White Paper: Why Clustering for SQL Server High Availability

What is High Availability? | Recovery Point and Recovery Time Objectives | High Availability Options with and for SQL Server | Options Available with SQL Server | Separate HA/DR Solutions | Failover Clustering from SIOS Technology

No one disputes that “high availability” is important for mission-critical SQL Server databases. But there is ongoing debate over what constitutes high availability. Indeed, ask 10 people “What is high availability?” and you might get 15 different answers.

Here is how TechTarget defines high availability: “In information technology, high availability refers to a system or component that is continuously operational for a desirably long length of time. Availability can be measured relative to ‘100% operational’ or ‘never failing.’ A widely-held but difficult-to-achieve standard of availability for a system or product is known as ‘five 9s’ (99.999%) availability.”

For the vast majority of applications, four-nines (99.99%) is generally accepted by both database and system administrators as constituting mission-critical high availability. For this white paper, high availability (HA) will be defined as ensuring the SQL Server databases are operating when and as needed. “When” takes into account the percentage of time the application is up and running, while “as” takes into account proper operation, with no data loss.

It is important to note there are substantially different availability requirements for different applications depending on how critical they are, how often they run, how quickly the failover must occur, how much data loss might be tolerable, etc. These and other considerations are all addressed in this white paper.

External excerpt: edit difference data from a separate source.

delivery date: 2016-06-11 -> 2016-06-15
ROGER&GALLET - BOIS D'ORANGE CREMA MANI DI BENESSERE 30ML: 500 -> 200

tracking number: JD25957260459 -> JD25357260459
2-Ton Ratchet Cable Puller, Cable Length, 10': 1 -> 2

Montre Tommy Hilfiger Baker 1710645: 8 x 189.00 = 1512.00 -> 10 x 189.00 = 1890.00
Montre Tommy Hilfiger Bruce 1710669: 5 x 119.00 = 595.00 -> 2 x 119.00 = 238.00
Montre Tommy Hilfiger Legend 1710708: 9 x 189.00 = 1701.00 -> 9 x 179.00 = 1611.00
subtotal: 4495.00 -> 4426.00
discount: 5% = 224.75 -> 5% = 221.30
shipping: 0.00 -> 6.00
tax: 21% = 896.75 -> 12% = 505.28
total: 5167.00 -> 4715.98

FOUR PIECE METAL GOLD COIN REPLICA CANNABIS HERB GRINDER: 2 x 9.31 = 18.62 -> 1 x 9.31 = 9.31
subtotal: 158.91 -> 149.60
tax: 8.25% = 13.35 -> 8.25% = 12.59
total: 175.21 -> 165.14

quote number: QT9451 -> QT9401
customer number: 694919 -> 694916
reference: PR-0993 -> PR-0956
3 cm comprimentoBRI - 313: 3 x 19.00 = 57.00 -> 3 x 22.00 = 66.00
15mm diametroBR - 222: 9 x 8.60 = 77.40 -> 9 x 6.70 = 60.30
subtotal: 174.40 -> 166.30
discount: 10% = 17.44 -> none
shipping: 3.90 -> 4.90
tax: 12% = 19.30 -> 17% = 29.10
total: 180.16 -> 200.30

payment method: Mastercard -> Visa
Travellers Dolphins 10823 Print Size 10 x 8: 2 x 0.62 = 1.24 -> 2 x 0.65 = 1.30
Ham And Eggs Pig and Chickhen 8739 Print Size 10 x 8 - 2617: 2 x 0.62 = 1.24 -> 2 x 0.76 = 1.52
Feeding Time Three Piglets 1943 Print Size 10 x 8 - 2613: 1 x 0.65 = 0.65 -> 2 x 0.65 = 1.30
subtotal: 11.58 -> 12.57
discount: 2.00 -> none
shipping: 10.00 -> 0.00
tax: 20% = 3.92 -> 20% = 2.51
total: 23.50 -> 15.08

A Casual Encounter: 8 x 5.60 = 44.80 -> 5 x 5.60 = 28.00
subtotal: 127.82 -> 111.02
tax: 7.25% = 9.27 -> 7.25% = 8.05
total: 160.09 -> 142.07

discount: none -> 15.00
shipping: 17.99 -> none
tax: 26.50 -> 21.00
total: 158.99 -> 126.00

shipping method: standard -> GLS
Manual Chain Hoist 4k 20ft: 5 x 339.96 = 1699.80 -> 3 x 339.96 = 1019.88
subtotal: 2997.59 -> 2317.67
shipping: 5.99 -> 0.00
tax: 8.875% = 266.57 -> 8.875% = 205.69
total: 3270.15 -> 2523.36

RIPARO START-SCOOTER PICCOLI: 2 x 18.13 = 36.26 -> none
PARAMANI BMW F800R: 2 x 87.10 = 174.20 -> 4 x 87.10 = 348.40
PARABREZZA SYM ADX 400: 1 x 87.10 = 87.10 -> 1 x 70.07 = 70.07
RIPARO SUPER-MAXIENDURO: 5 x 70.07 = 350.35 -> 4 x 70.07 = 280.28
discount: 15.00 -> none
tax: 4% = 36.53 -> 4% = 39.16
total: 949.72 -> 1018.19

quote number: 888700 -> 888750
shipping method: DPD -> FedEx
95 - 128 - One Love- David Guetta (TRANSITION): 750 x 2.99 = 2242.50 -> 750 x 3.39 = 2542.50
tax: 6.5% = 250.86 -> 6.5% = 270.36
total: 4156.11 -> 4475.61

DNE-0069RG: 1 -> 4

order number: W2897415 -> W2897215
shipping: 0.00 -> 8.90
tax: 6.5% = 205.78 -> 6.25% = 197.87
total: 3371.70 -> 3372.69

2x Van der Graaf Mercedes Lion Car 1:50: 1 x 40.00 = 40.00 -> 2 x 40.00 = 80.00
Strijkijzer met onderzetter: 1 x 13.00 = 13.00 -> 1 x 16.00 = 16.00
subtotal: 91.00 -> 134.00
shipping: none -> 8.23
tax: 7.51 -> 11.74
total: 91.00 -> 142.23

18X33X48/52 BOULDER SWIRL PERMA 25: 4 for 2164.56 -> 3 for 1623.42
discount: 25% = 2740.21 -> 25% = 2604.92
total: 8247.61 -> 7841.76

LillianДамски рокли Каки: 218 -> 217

The Difference Between High Availability and Disaster Recovery

It is also important to note there are differences between high availability and disaster recovery (DR). For example, applications protected by HA provisions may also need separate DR provisions, and even applications that require no HA protection will likely need to be included in the DR strategy. This white paper focuses exclusively on HA and only mentions DR when such protection is somehow associated with the HA provisions.

The content, intended for database and system administrators, is organized into three sections followed by a brief conclusion. The first section forms a foundation by providing a detailed answer to “What is high availability?” The second section outlines the many HA options available with and for SQL Server. The third section introduces SANless failover clustering solutions from SIOS Technology for both Windows Server and Linux.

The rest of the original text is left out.